Kids and Fire Setting
A 1994 survey conducted by Children's Hospital Colorado Burn Center concluded that more than 78 percent of children treated for flame burn injuries were burned in child-set fires.
Nearly 45 percent of the fires that kill children under 5 are started by children themselves. These deadly fires are most likely to be set in hidden places where there are many combustibles, particularly in bedrooms.
- FBI, Uniform Crime Report
Understanding Children’s Interest in Fire
Young children learn by exploring, experimenting, and by mimicking adult behavior. Unfortunately, when exploration, experimentation and imitation involves dangerous materials, such as matches and lighters, the result can be disastrous and even deadly.
From Interest to Danger
Almost every child has some curiosity about fire. But progression from a mere interest in fire to fire play and fire setting can result in devastating destruction and even death. Although fire setting results in larger amounts of property damage, fire play causes a greater number of injuries.

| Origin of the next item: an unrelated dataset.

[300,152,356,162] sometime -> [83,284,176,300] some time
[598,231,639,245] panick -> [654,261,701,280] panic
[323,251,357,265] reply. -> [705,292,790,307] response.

- Fireplay refers to fires set by those too young to understand the implications of their actions.
- Juvenile Fire Setting is defined as the deliberate actions of children old enough to understand what they are doing.
The following is a list of some “red flags” or indicators that your child may have a serious fire-setting problem. If your child has set more than one fire or has had more than one incident of fire play and one or more of the following, you are encouraged to seek professional help:
- Recent changes in behavior
- Deliberate efforts to collect fire materials
- Aggressive behavior
- Attention deficits, temper tantrums, mood swings, impulse behavior or anger
- Problems at school, such as discipline, learning problems or unexplained absences
- Other troublesome behaviors such as stealing, lying, and drug/alcohol use
- Failed to get help to extinguish fire
- Recent losses due to health, divorce, loss of friendship, moves, etc
- Boasts about fire sets
- Daydreams about fire
- Fire sets out of anger to harm others
When making a decision to regarding seeking professional help for fire play or fire setting behavior, always err on the side of caution and safety. Professional help can be obtained from your local fire department and/or mental health clinics.

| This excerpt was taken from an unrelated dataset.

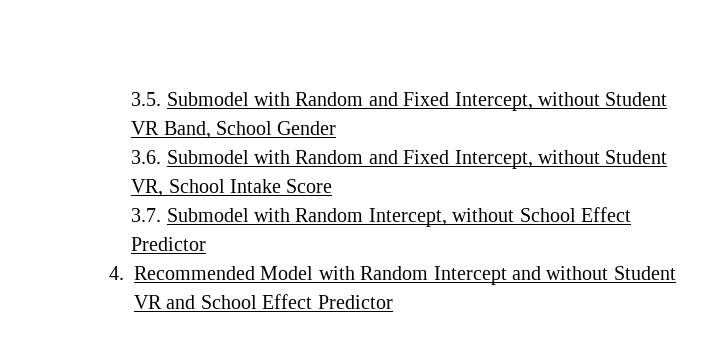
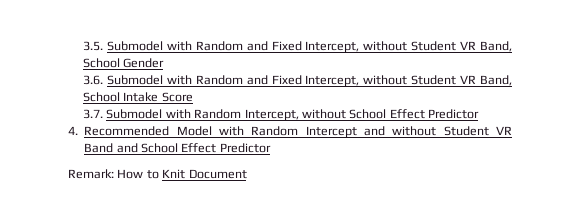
[131,179,164,197] VR, -> [460,75,512,86] VR Band,
(162, 302) none -> [84,143,114,153] Band
(393, 302) none -> [68,169,247,179] // Remark: How to Knit Document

Children's Hospital Colorado Burn Program is an excellent resource for help and can provide assessment and education services. You can contact our Fire Setting Program at 720-777-6661.
Things you can do to help
- Set good examples of fire-safe behavior
- Keep matches and lighters out of view and reach of children
- Keep matches and lighters locked up
- Teach your children to tell an adult if they find matches or a lighter
- Educate your children on the dangers of fire
- Watch for telltale signs of fire play experimentation (matches in pockets, burns, or smoky odor to clothing)
- Teach your children to avoid peer pressure and learn to say no!